-- Record set follows --

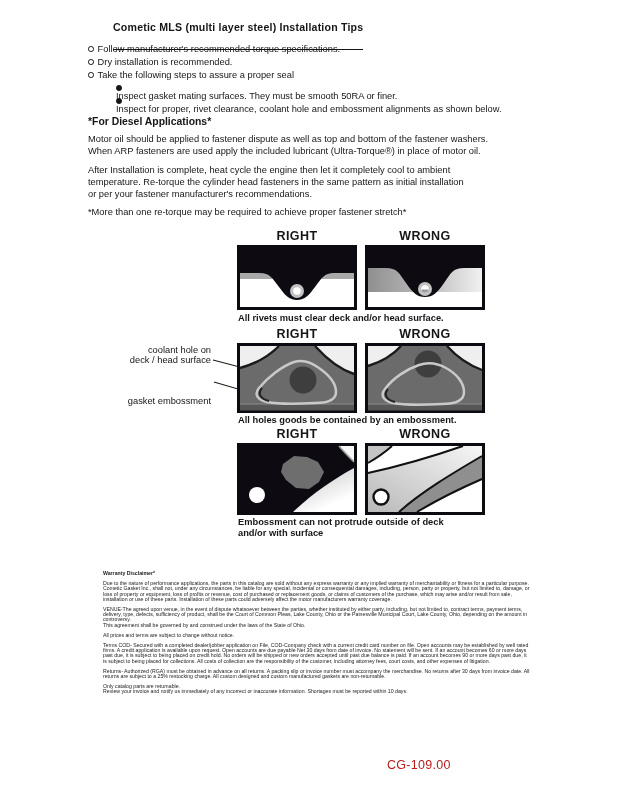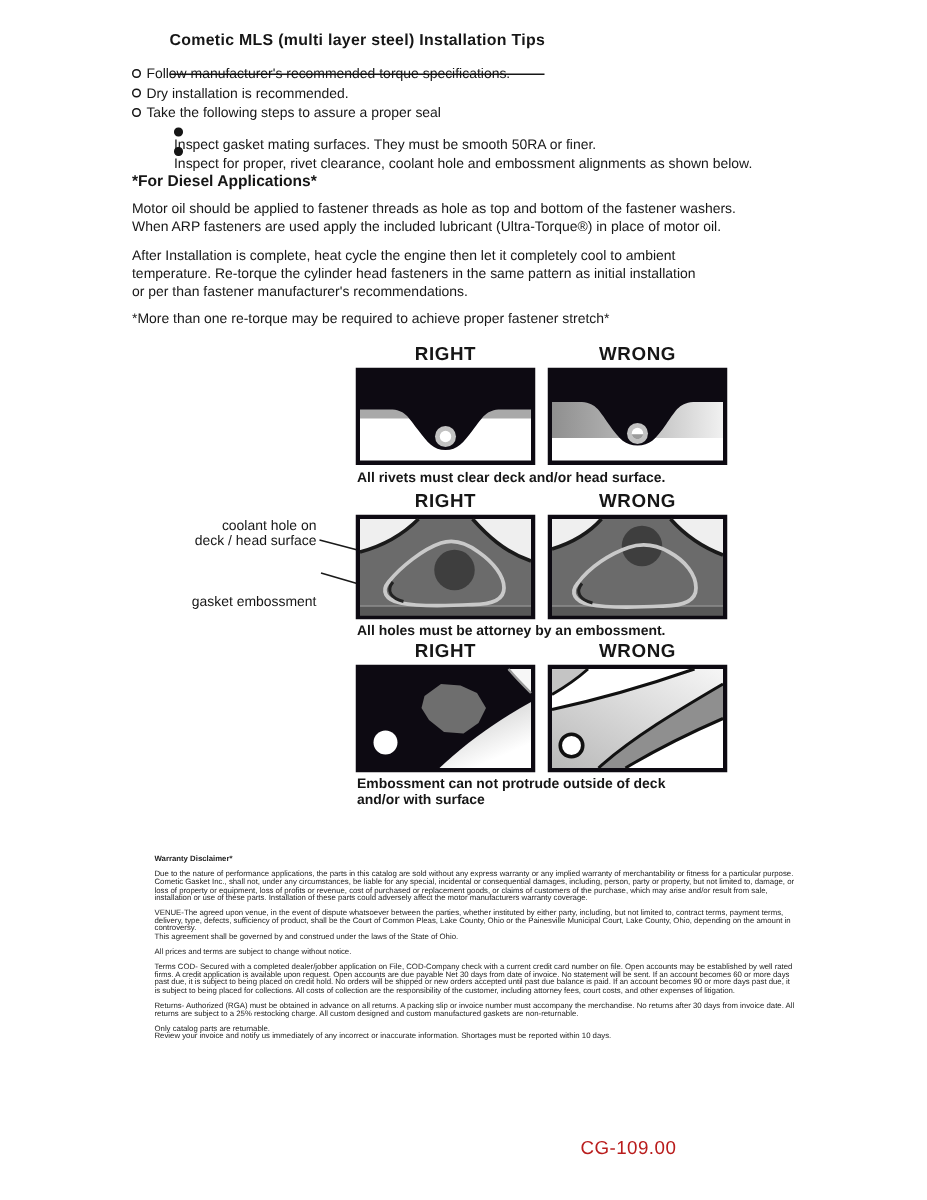--- a/index.html
+++ b/index.html
@@ -53,25 +53,25 @@
 <div class="abs bullet-row sub" style="top:83px;">
   <span class="marker filled"></span>
   <span>Inspect gasket mating surfaces.  They must be smooth 50RA or finer.</span>
 </div>
 <div class="abs bullet-row sub" style="top:96px;">
   <span class="marker filled"></span>
   <span>Inspect for proper, rivet clearance, coolant hole and embossment alignments as shown below.</span>
 </div>
 
 <div class="abs" id="diesel-heading">*For Diesel Applications*</div>
-<div class="abs bodyline" style="top:133px;">Motor oil should be applied to fastener threads as hole as top and bottom of the fastener washers.</div>
+<div class="abs bodyline" style="top:133px;">Motor oil should be applied to fastener dispute as well as top and bottom of the fastener washers.</div>
 <div class="abs bodyline" style="top:145px;">When ARP fasteners are used apply the included lubricant (Ultra-Torque®) in place of motor oil.</div>
 <div class="abs bodyline" style="top:164px;">After Installation is complete, heat cycle the engine then let it completely cool to ambient</div>
 <div class="abs bodyline" style="top:176px;">temperature. Re-torque the cylinder head fasteners in the same pattern as initial installation</div>
-<div class="abs bodyline" style="top:188px;">or per than fastener manufacturer's recommendations.</div>
+<div class="abs bodyline" style="top:188px;">or per your fastener manufacturer's recommendations.</div>
 <div class="abs bodyline" style="top:206px;">*More than one re-torque may be required to achieve proper fastener stretch*</div>
 
 <div class="abs fig-label" style="left:237px;top:229px;">RIGHT</div>
 <div class="abs fig-label" style="left:365px;top:229px;">WRONG</div>
 
 <svg class="abs" style="left:237px;top:245px;" width="120" height="65" viewBox="0 0 120 65">
   <rect x="1.5" y="1.5" width="117" height="62" fill="#ffffff" stroke="#0d0a12" stroke-width="3"></rect>
   <rect x="3" y="27" width="114" height="7" fill="#a9a9a9"></rect>
   <path d="M3,3 H117 V28 H97 C87,28 85,33 78,42 C72,50 68,55 60,55 C52,55 48,50 42,42 C35,33 33,28 23,28 H3 Z" fill="#0d0a12"></path>
   <circle cx="60" cy="46" r="7" fill="#c2c2c2"></circle>
@@ -130,21 +130,21 @@
   <path d="M36,3 C28,12 16,19 3,23" stroke="#1a1a1a" stroke-width="2.4" fill="none"></path>
   <path d="M82,3 H117 V27 C101,21 90,12 82,3 Z" fill="#efefef"></path>
   <path d="M82,3 C90,12 101,21 117,27" stroke="#1a1a1a" stroke-width="2.4" fill="none"></path>
   <rect x="3" y="61" width="114" height="6.5" fill="#575757"></rect>
   <line x1="3" y1="61" x2="117" y2="61" stroke="#8d8d8d" stroke-width="1"></line>
   <circle cx="63" cy="21" r="13.5" fill="#3e3e3e"></circle>
   <path d="M28,60 C18,58 15,52 20,46 C28,35 42,26 54,22 C63,19 72,20 81,25 C92,31 99,40 99,49 C99,57 91,61 77,61 C58,62 38,62 28,60 Z" fill="none" stroke="#c9c9c9" stroke-width="2.5"></path>
   <path d="M30,59 C22,57 18,52 23,46" stroke="#232323" stroke-width="2" fill="none"></path>
 </svg>
 
-<div class="abs caption" style="left:238px;top:415px;">All holes must be attorney by an embossment.</div>
+<div class="abs caption" style="left:238px;top:415px;">All holes goods be contained by an embossment.</div>
 
 <div class="abs fig-label" style="left:237px;top:427px;">RIGHT</div>
 <div class="abs fig-label" style="left:365px;top:427px;">WRONG</div>
 
 <svg class="abs" style="left:237px;top:443px;" width="120" height="72" viewBox="0 0 120 72">
   <defs>
     <linearGradient id="g3r" x1="0" y1="0" x2="0.55" y2="0.9">
       <stop offset="0" stop-color="#8f8f8f"></stop>
         <stop offset="0.35" stop-color="#d6d6d6"></stop>
         <stop offset="1" stop-color="#ffffff"></stop>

-- Record set concluded --

§ Problem requirements: Strip the images and return the remaining data exactly.

§ Task result:
--- a/index.html
+++ b/index.html
@@ -53,25 +53,25 @@
 <div class="abs bullet-row sub" style="top:83px;">
   <span class="marker filled"></span>
   <span>Inspect gasket mating surfaces.  They must be smooth 50RA or finer.</span>
 </div>
 <div class="abs bullet-row sub" style="top:96px;">
   <span class="marker filled"></span>
   <span>Inspect for proper, rivet clearance, coolant hole and embossment alignments as shown below.</span>
 </div>
 
 <div class="abs" id="diesel-heading">*For Diesel Applications*</div>
-<div class="abs bodyline" style="top:133px;">Motor oil should be applied to fastener threads as hole as top and bottom of the fastener washers.</div>
+<div class="abs bodyline" style="top:133px;">Motor oil should be applied to fastener dispute as well as top and bottom of the fastener washers.</div>
 <div class="abs bodyline" style="top:145px;">When ARP fasteners are used apply the included lubricant (Ultra-Torque®) in place of motor oil.</div>
 <div class="abs bodyline" style="top:164px;">After Installation is complete, heat cycle the engine then let it completely cool to ambient</div>
 <div class="abs bodyline" style="top:176px;">temperature. Re-torque the cylinder head fasteners in the same pattern as initial installation</div>
-<div class="abs bodyline" style="top:188px;">or per than fastener manufacturer's recommendations.</div>
+<div class="abs bodyline" style="top:188px;">or per your fastener manufacturer's recommendations.</div>
 <div class="abs bodyline" style="top:206px;">*More than one re-torque may be required to achieve proper fastener stretch*</div>
 
 <div class="abs fig-label" style="left:237px;top:229px;">RIGHT</div>
 <div class="abs fig-label" style="left:365px;top:229px;">WRONG</div>
 
 <svg class="abs" style="left:237px;top:245px;" width="120" height="65" viewBox="0 0 120 65">
   <rect x="1.5" y="1.5" width="117" height="62" fill="#ffffff" stroke="#0d0a12" stroke-width="3"></rect>
   <rect x="3" y="27" width="114" height="7" fill="#a9a9a9"></rect>
   <path d="M3,3 H117 V28 H97 C87,28 85,33 78,42 C72,50 68,55 60,55 C52,55 48,50 42,42 C35,33 33,28 23,28 H3 Z" fill="#0d0a12"></path>
   <circle cx="60" cy="46" r="7" fill="#c2c2c2"></circle>
@@ -130,21 +130,21 @@
   <path d="M36,3 C28,12 16,19 3,23" stroke="#1a1a1a" stroke-width="2.4" fill="none"></path>
   <path d="M82,3 H117 V27 C101,21 90,12 82,3 Z" fill="#efefef"></path>
   <path d="M82,3 C90,12 101,21 117,27" stroke="#1a1a1a" stroke-width="2.4" fill="none"></path>
   <rect x="3" y="61" width="114" height="6.5" fill="#575757"></rect>
   <line x1="3" y1="61" x2="117" y2="61" stroke="#8d8d8d" stroke-width="1"></line>
   <circle cx="63" cy="21" r="13.5" fill="#3e3e3e"></circle>
   <path d="M28,60 C18,58 15,52 20,46 C28,35 42,26 54,22 C63,19 72,20 81,25 C92,31 99,40 99,49 C99,57 91,61 77,61 C58,62 38,62 28,60 Z" fill="none" stroke="#c9c9c9" stroke-width="2.5"></path>
   <path d="M30,59 C22,57 18,52 23,46" stroke="#232323" stroke-width="2" fill="none"></path>
 </svg>
 
-<div class="abs caption" style="left:238px;top:415px;">All holes must be attorney by an embossment.</div>
+<div class="abs caption" style="left:238px;top:415px;">All holes goods be contained by an embossment.</div>
 
 <div class="abs fig-label" style="left:237px;top:427px;">RIGHT</div>
 <div class="abs fig-label" style="left:365px;top:427px;">WRONG</div>
 
 <svg class="abs" style="left:237px;top:443px;" width="120" height="72" viewBox="0 0 120 72">
   <defs>
     <linearGradient id="g3r" x1="0" y1="0" x2="0.55" y2="0.9">
       <stop offset="0" stop-color="#8f8f8f"></stop>
         <stop offset="0.35" stop-color="#d6d6d6"></stop>
         <stop offset="1" stop-color="#ffffff"></stop>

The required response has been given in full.